As the art of winemaking evolved, so did the concept of old world and new world wines. In essence, old world wines connote tradition.
Geographically, old world wines come from European wine regions, and climate-wise, the cooler temperatures lead to lighter-bodied wines.
New world wines encompass everything else — modernization, wine regions outside of Europe, warmer climates producing full-bodied wines, and the introduction of technology to bring winemaking into the 21st century.
Although some winemakers refuse to taint the tradition with technology, others welcome the challenge of wine hacking. I’ve found that the best wines combine tradition and modernization to produce unique taste and quality.
In 2008, the Wall Street Journal published an article on winemaker Emilio Rotolo.
“[Emilio Rotolo] the former physician and real-estate investor came late to the wine business and, at his estate in the hills of the northeastern Italian province of Friuli, has always taken an unconventional approach, combining modern technology with ancient know-how to make highly regarded wines.”
Not only does Rotolo share my passion for real estate, but he also built a winery the way NexTitle shapes its business — old meets new.
When we think about marrying title and escrow services with technology to bring our industry into the 21st century, it’s useful to explore the old-meets-new approach.
1. In the old world, relationships are key
We have walked in your shoes, on both ends of buying and selling spectrum, so we understand what it takes to succeed.
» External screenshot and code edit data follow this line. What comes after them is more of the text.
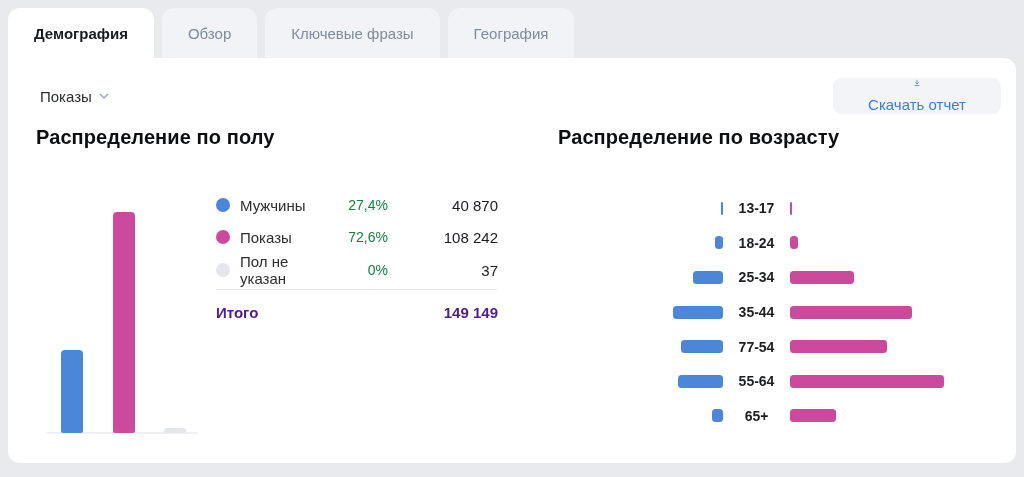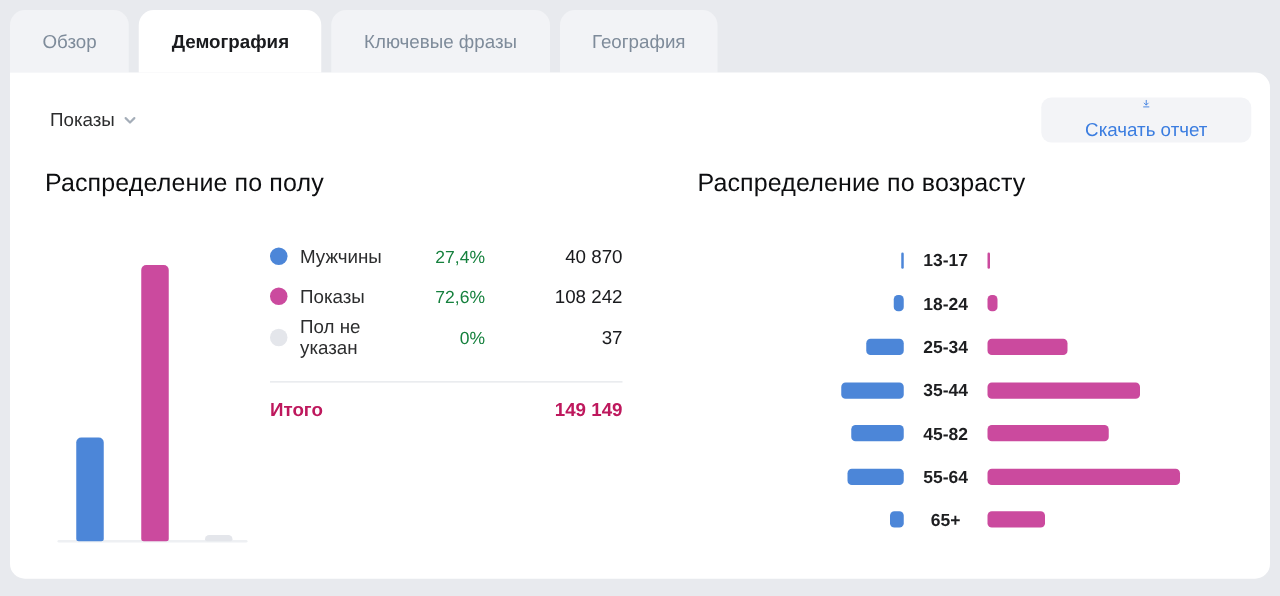--- a/index.html
+++ b/index.html
@@ -71,8 +71,8 @@
 <body>
 
 <nav class="tabbar">
+    <div class="tab active">Демография</div>
     <div class="tab">Обзор</div>
-    <div class="tab active">Демография</div>
     <div class="tab">Ключевые фразы</div>
     <div class="tab">География</div>
   </nav>

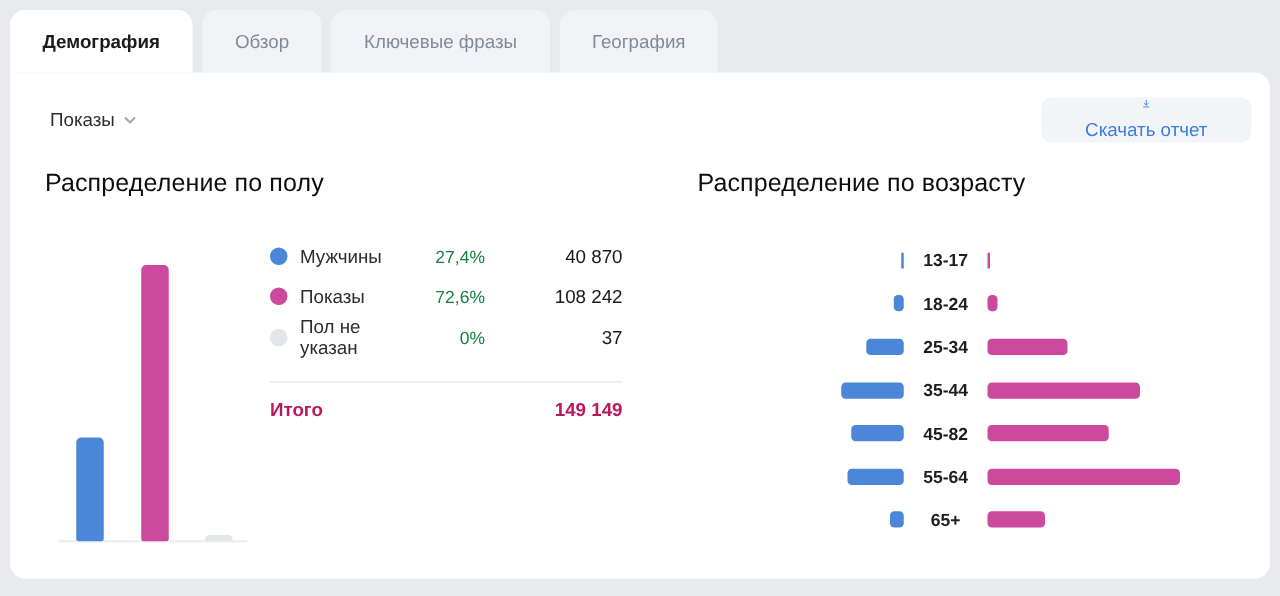--- a/index.html
+++ b/index.html
@@ -36,8 +36,8 @@
   }
   
   .sec-title{
-    position:absolute;top:78px;margin:0;
-    font-size:20px;font-weight:400;color:#0d0e10;letter-spacing:.1px;
+    position:absolute;top:68px;margin:0;
+    font-size:20px;font-weight:700;color:#0d0e10;letter-spacing:.1px;
   }
   .sec-title.gender{left:28px;}
   .sec-title.age{left:522px;margin-left:28px;}

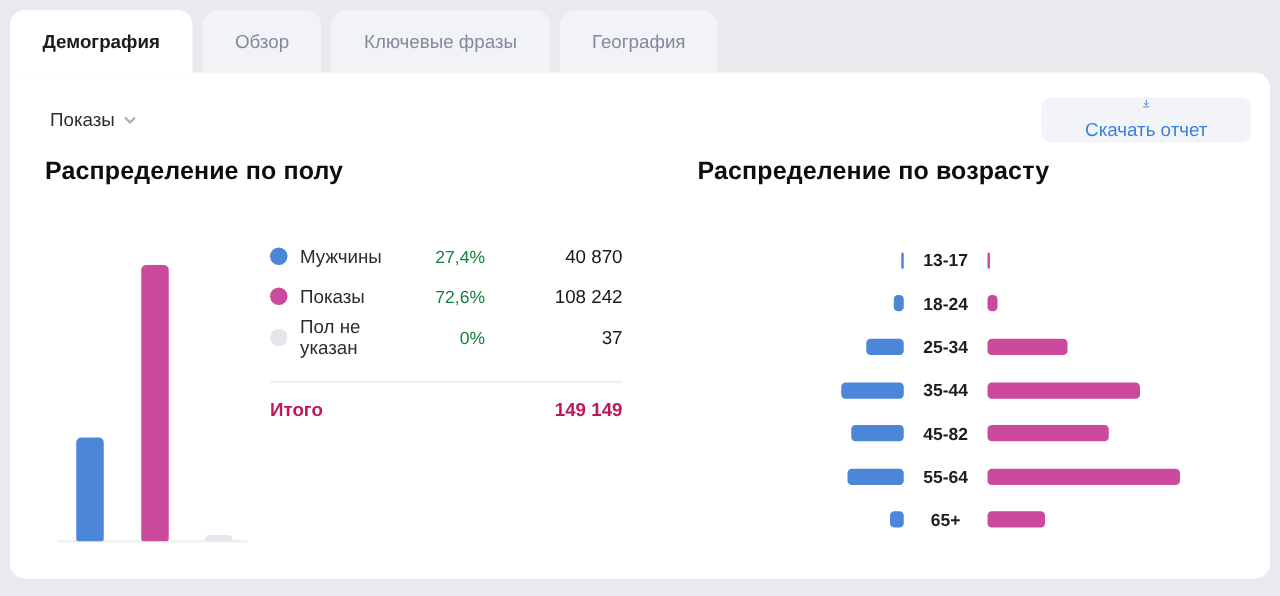--- a/index.html
+++ b/index.html
@@ -54,8 +54,8 @@
   .legend-val{font-size:15px;color:#1a1b1e;text-align:right;}
   .legend-total{
     display:grid;grid-template-columns:1fr 110px;align-items:center;
-    height:44px;margin-top:20px;border-top:1px solid #e4e6ea;
-    font-size:15px;font-weight:700;color:#be185d;
+    height:44px;margin-top:4px;border-top:1px solid #e4e6ea;
+    font-size:15px;font-weight:700;color:#4c1d95;
   }
   .legend-total .tval{text-align:right;}
   

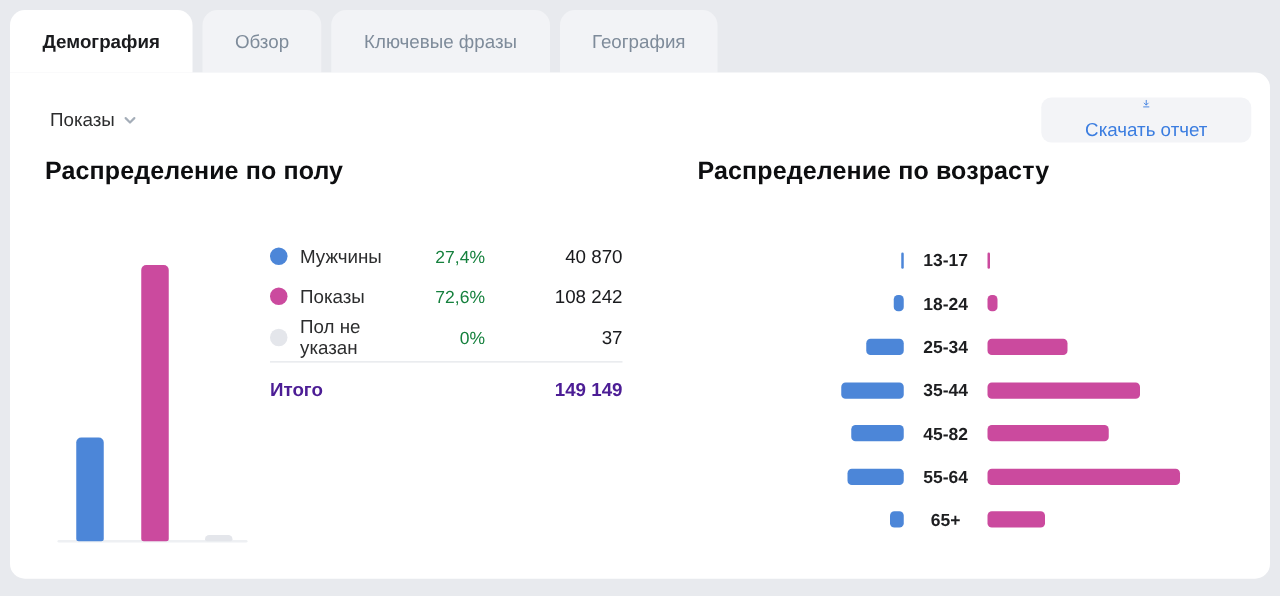--- a/index.html
+++ b/index.html
@@ -171,7 +171,7 @@
         <div class="age-left">
           <div class="hbar" style="width: 42.35px; background: rgb(76, 134, 216);"></div>
         </div>
-        <div class="age-label">45-82</div>
+        <div class="age-label">77-54</div>
         <div class="age-right">
           <div class="hbar" style="width: 97.02px; background: rgb(203, 74, 158);"></div>
         </div>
Nothing beats the boots-on-the-ground approach to real estate.
Like the barrels that form wine’s taste, agents are the backbone of any real estate deal — they can’t be replaced. There is no technology that can replace human interaction and relationships.
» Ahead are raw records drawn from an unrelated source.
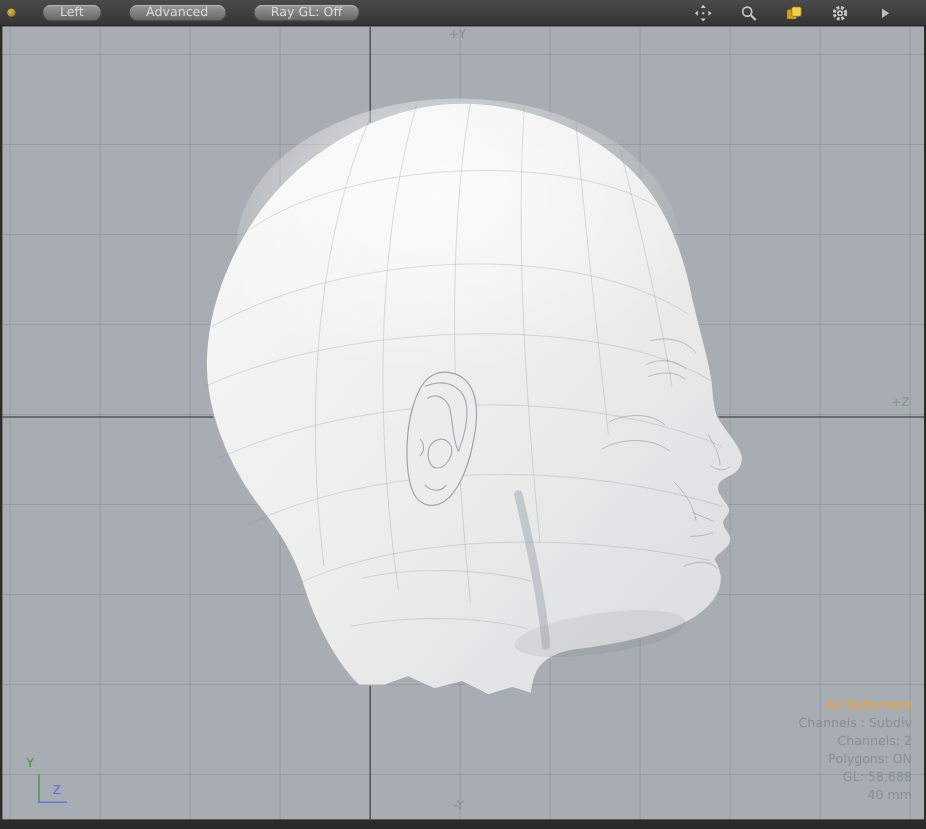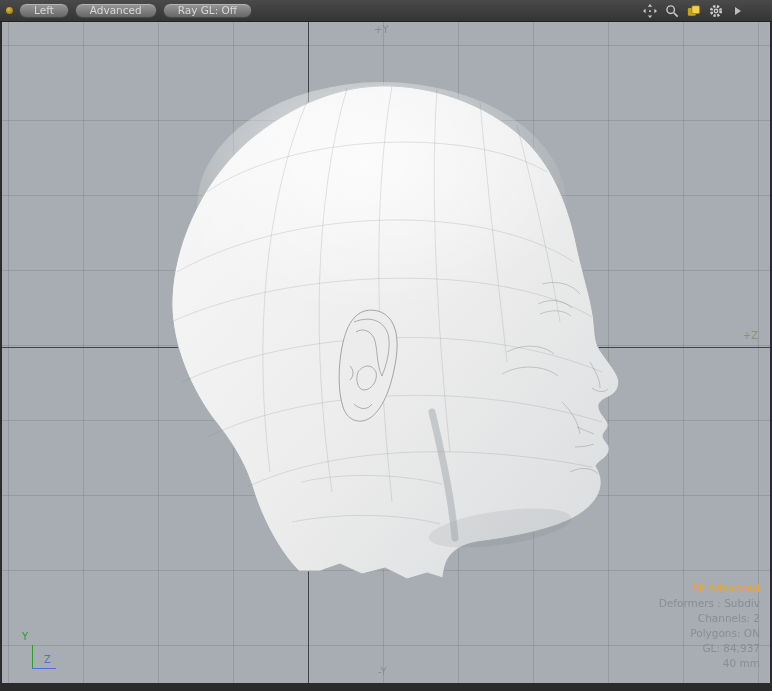--- a/index.html
+++ b/index.html
@@ -15,7 +15,7 @@
     position:absolute;top:0;left:0;right:0;height:22px;
     background:linear-gradient(#4a4a4a,#343434);
     border-bottom:1px solid #222;
-    display:flex;align-items:center;gap:6px;padding:0 26px 0 6px;
+    display:flex;align-items:center;gap:22px;padding:0 26px 0 6px;
   }
   .dot{
     width:7px;height:7px;border-radius:50%;

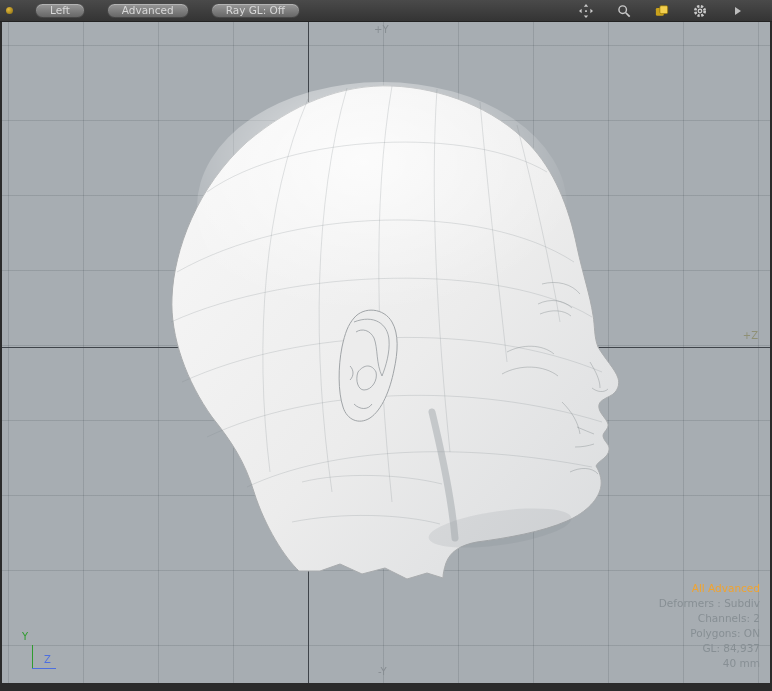--- a/index.html
+++ b/index.html
@@ -205,7 +205,7 @@
     </svg>
 
     <div class="status">
-      <div class="sel">All Advanced</div>
+      <div class="sel">All Deformers</div>
       <div>Deformers : Subdiv</div>
       <div>Channels: 2</div>
       <div>Polygons: ON</div>

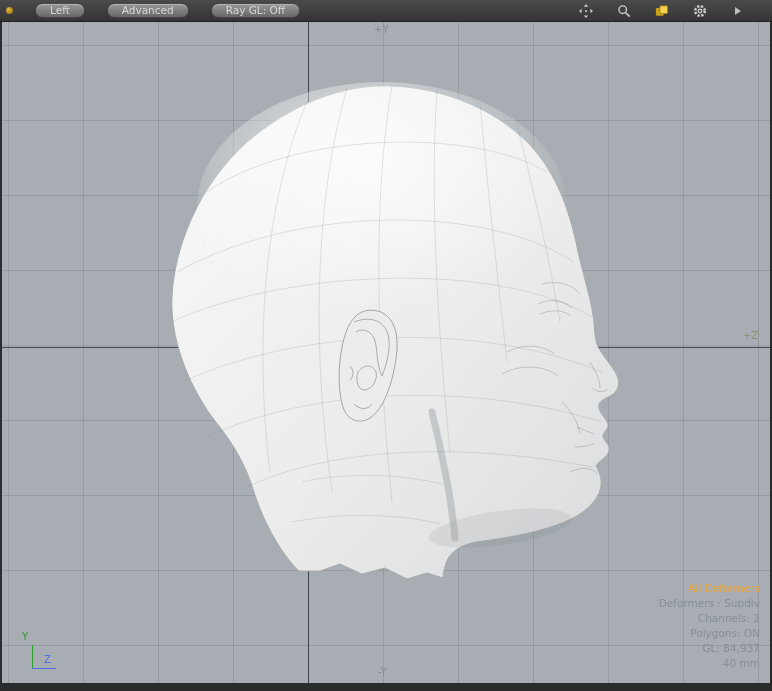--- a/index.html
+++ b/index.html
@@ -206,7 +206,7 @@
 
     <div class="status">
       <div class="sel">All Deformers</div>
-      <div>Deformers : Subdiv</div>
+      <div>Channels : Subdiv</div>
       <div>Channels: 2</div>
       <div>Polygons: ON</div>
       <div>GL: 84,937</div>

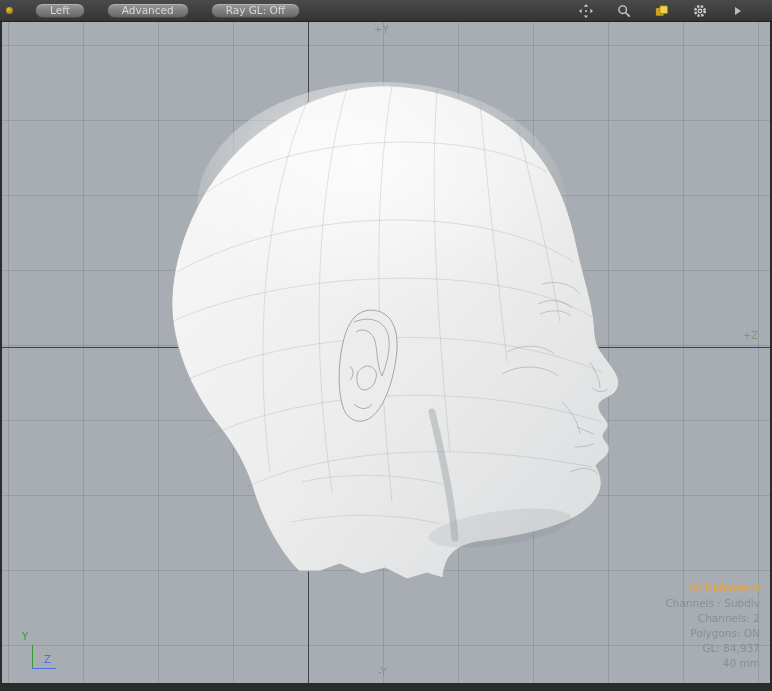--- a/index.html
+++ b/index.html
@@ -209,7 +209,7 @@
       <div>Channels : Subdiv</div>
       <div>Channels: 2</div>
       <div>Polygons: ON</div>
-      <div>GL: 84,937</div>
+      <div>GL: 58,688</div>
       <div>40 mm</div>
     </div>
Real estate is built on partnerships, so rely on your trusted partners to take care of clients as if they were family. When each member of the team — the agent, loan officer, title and escrow agent — shares the same vision and emphasis on superior customer service, it helps make the process more efficient.
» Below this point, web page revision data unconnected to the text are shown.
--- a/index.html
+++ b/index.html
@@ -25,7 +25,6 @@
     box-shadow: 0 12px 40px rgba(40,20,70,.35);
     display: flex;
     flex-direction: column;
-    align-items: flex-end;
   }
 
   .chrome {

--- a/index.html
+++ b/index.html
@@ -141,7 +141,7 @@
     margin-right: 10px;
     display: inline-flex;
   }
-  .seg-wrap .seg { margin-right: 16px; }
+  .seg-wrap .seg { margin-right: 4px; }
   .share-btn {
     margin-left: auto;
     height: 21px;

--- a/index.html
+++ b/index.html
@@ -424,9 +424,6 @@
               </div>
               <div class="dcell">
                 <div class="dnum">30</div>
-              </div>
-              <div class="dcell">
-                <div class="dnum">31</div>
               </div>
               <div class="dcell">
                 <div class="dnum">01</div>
You’d never recommend wine you’ve never tasted, just as you’d never recommend a business partner you didn’t trust. It’s impossible to be in all places at once, but when you’re managing real estate transactions across the country, no amount of technology in the world can replace the human element in building relationships and providing expertise to your team.
2. Transparency and efficiency are major themes of the new world
Technology is a proven timesaver and has automated many processes that we don’t need people for — such as system integration and information management.
We understand clients’ need to access property information on their schedule, which isn’t always a 9-to-5 day. Technological advancements in real estate are allowing for 24/7 access to these resources through traditional and mobile-based Web applications.
Technology also provides an element of control over order processes, which can streamline closings with ease. There is simplicity to real estate that I love, but it’s also extremely complex.
Add the stress of closing a deal on a new home, and you might find yourself in a black hole of the real estate unknown. If you’ve been in the industry for as long as I have, you need a platform that allows for transparency and ease of use so clients can access all data from anywhere, at any time.
If you don’t have top tier operations, underwriting, proper buying procedures or the ability to adapt to new processes easily, you’re missing a huge segment of the market.
From analysis to seeing the big picture of the deal at hand, what once was a laborious process has now been freed up by modernization. With technology we can focus on better serving our clients, developing relationships and putting in the time to find the next best investment.
3. Best of both worlds: The amalgamation of humans and technology
The traditionally slow-to-adopt-technology industries such as healthcare, education, government and real estate are now being promised a better future with the rapid deployment of technologies targeted at speeding up various processes.
However, you must ensure that the new technology supports the tradition of your business. I encourage everyone to avoid picking a path that places your business and customers on the old world or new world side.
Each is beneficial in its own right, but technology and humans can be better together. In conjunction, old and new strategies can create the greatest wines and the most fruitful real estate transactions. Cheers.